_Directions for this task_: Go through the data and copy each line where the string "length" appears.

▶

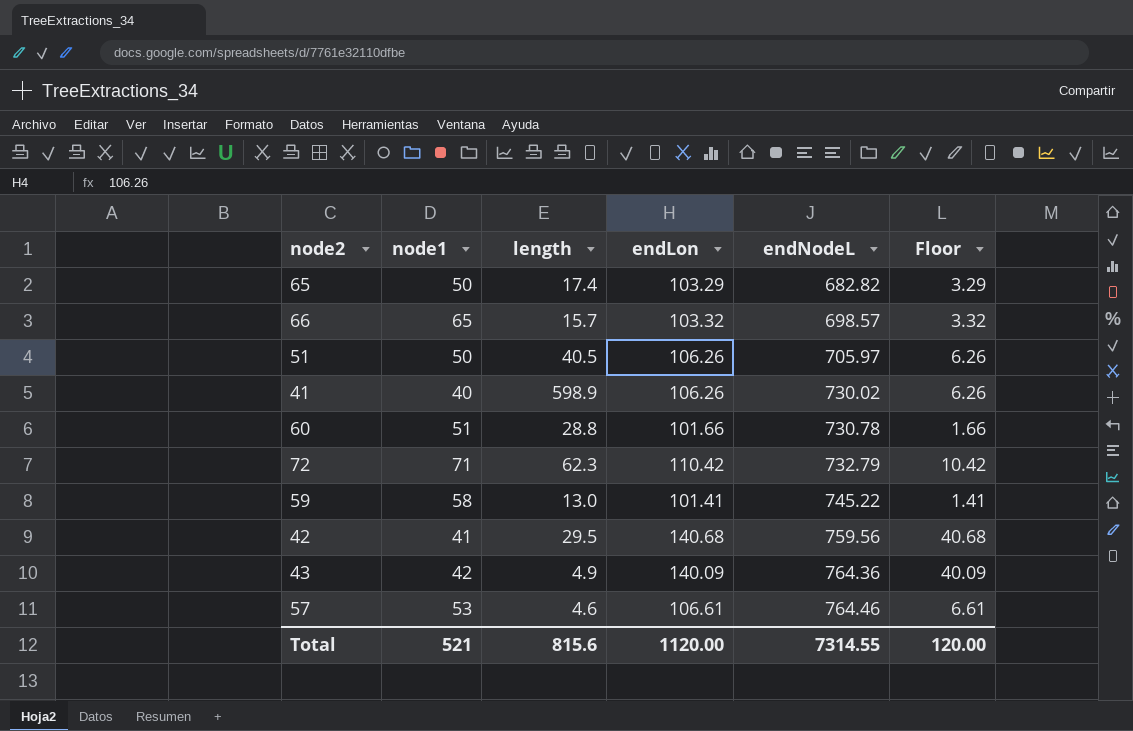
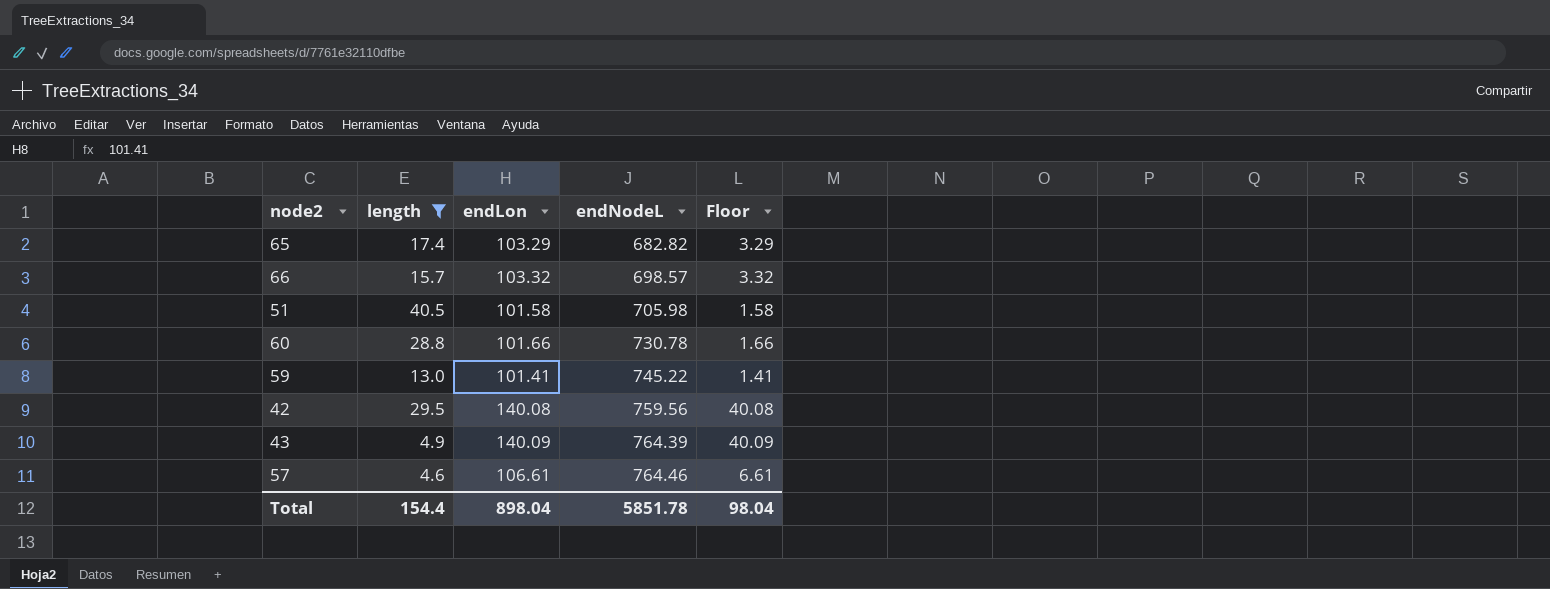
filter: none -> length <= 40.5
column node1 | position: 2 -> none
51 | endLon: 106.26 -> 101.58
51 | endNodeL: 705.97 -> 705.98
51 | Floor: 6.26 -> 1.58
42 | endLon: 140.68 -> 140.08
42 | Floor: 40.68 -> 40.08
43 | endNodeL: 764.36 -> 764.39
Total | length: 815.6 -> 154.4
Total | endLon: 1120.00 -> 898.04
Total | endNodeL: 7314.55 -> 5851.78
Total | Floor: 120.00 -> 98.04

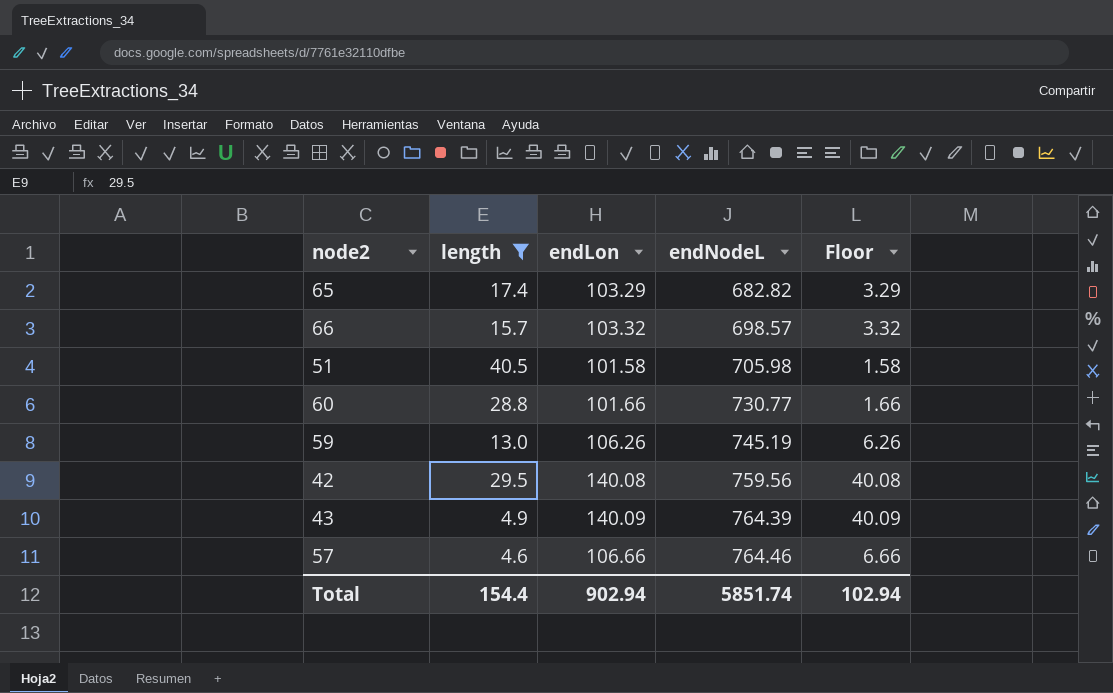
60 | endNodeL: 730.78 -> 730.77
59 | endLon: 101.41 -> 106.26
59 | endNodeL: 745.22 -> 745.19
59 | Floor: 1.41 -> 6.26
57 | endLon: 106.61 -> 106.66
57 | Floor: 6.61 -> 6.66
Total | endLon: 898.04 -> 902.94
Total | endNodeL: 5851.78 -> 5851.74
Total | Floor: 98.04 -> 102.94

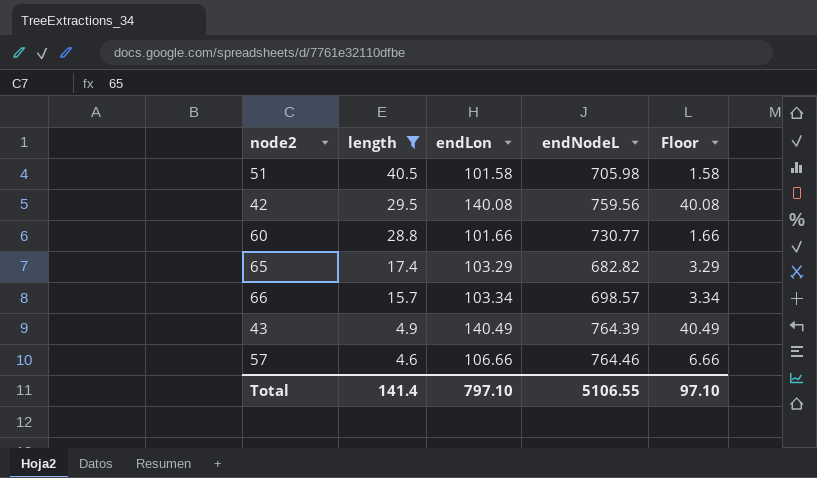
row order: endNodeL ascending -> length descending
row 59: 13.0 | 106.26 | 745.19 | 6.26 -> none
66 | endLon: 103.32 -> 103.34
66 | Floor: 3.32 -> 3.34
43 | endLon: 140.09 -> 140.49
43 | Floor: 40.09 -> 40.49
Total | length: 154.4 -> 141.4
Total | endLon: 902.94 -> 797.10
Total | endNodeL: 5851.74 -> 5106.55
Total | Floor: 102.94 -> 97.10

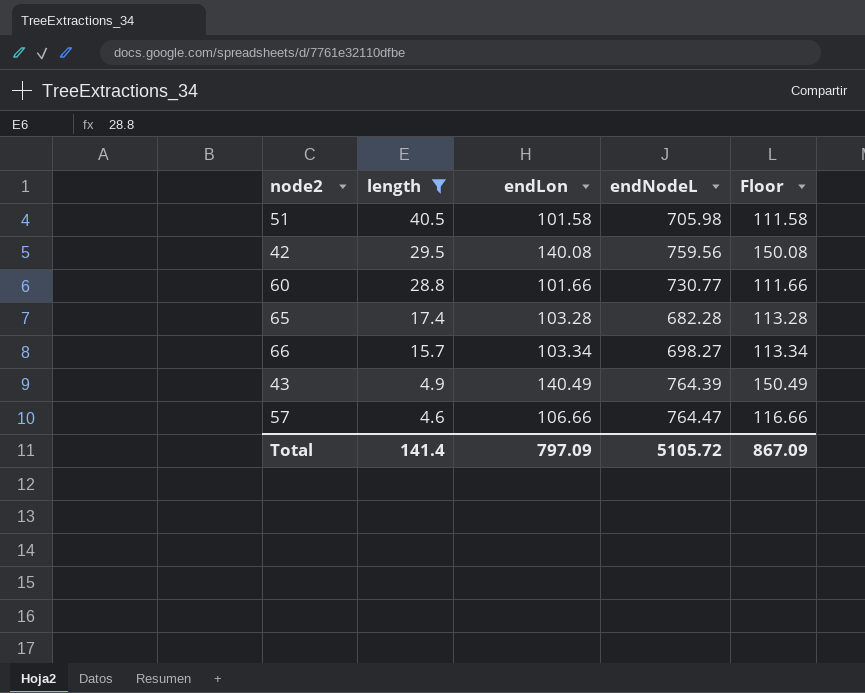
column Floor | formula: [endLon] - 100 -> [endLon] + 10
65 | endLon: 103.29 -> 103.28
65 | endNodeL: 682.82 -> 682.28
66 | endNodeL: 698.57 -> 698.27
57 | endNodeL: 764.46 -> 764.47
Total | endLon: 797.10 -> 797.09
Total | endNodeL: 5106.55 -> 5105.72
Total | Floor: 97.10 -> 867.09

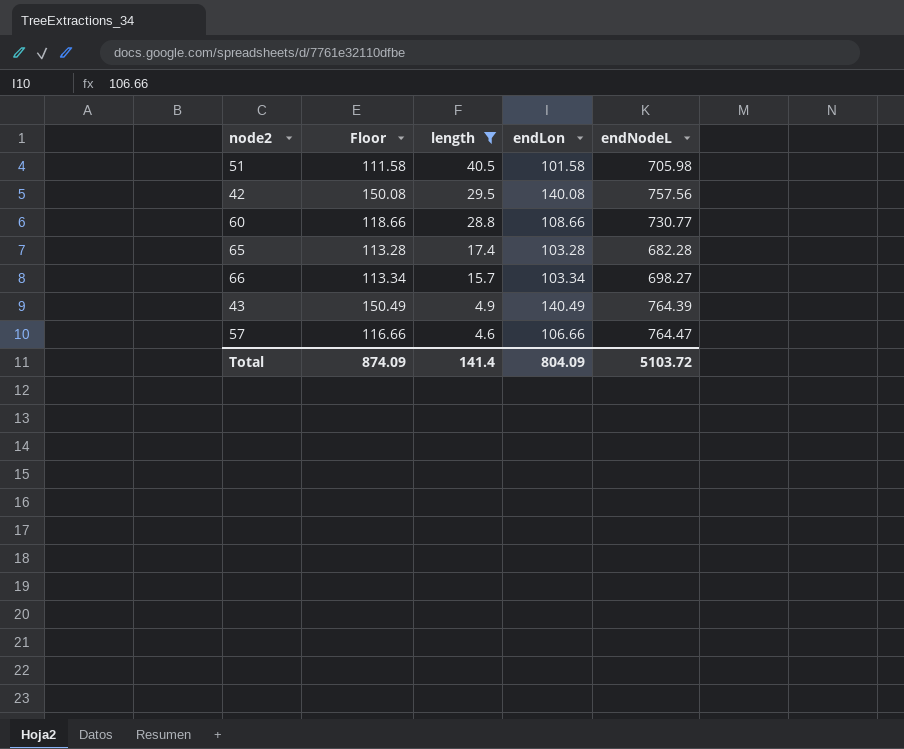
column Floor | position: 5 -> 2
42 | endNodeL: 759.56 -> 757.56
60 | Floor: 111.66 -> 118.66
60 | endLon: 101.66 -> 108.66
Total | Floor: 867.09 -> 874.09
Total | endLon: 797.09 -> 804.09
Total | endNodeL: 5105.72 -> 5103.72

◀

_Exercise answer_:
filter: none -> length <= 40.5
Total | length: 815.6 -> 154.4
row order: endNodeL ascending -> length descending
Total | length: 154.4 -> 141.4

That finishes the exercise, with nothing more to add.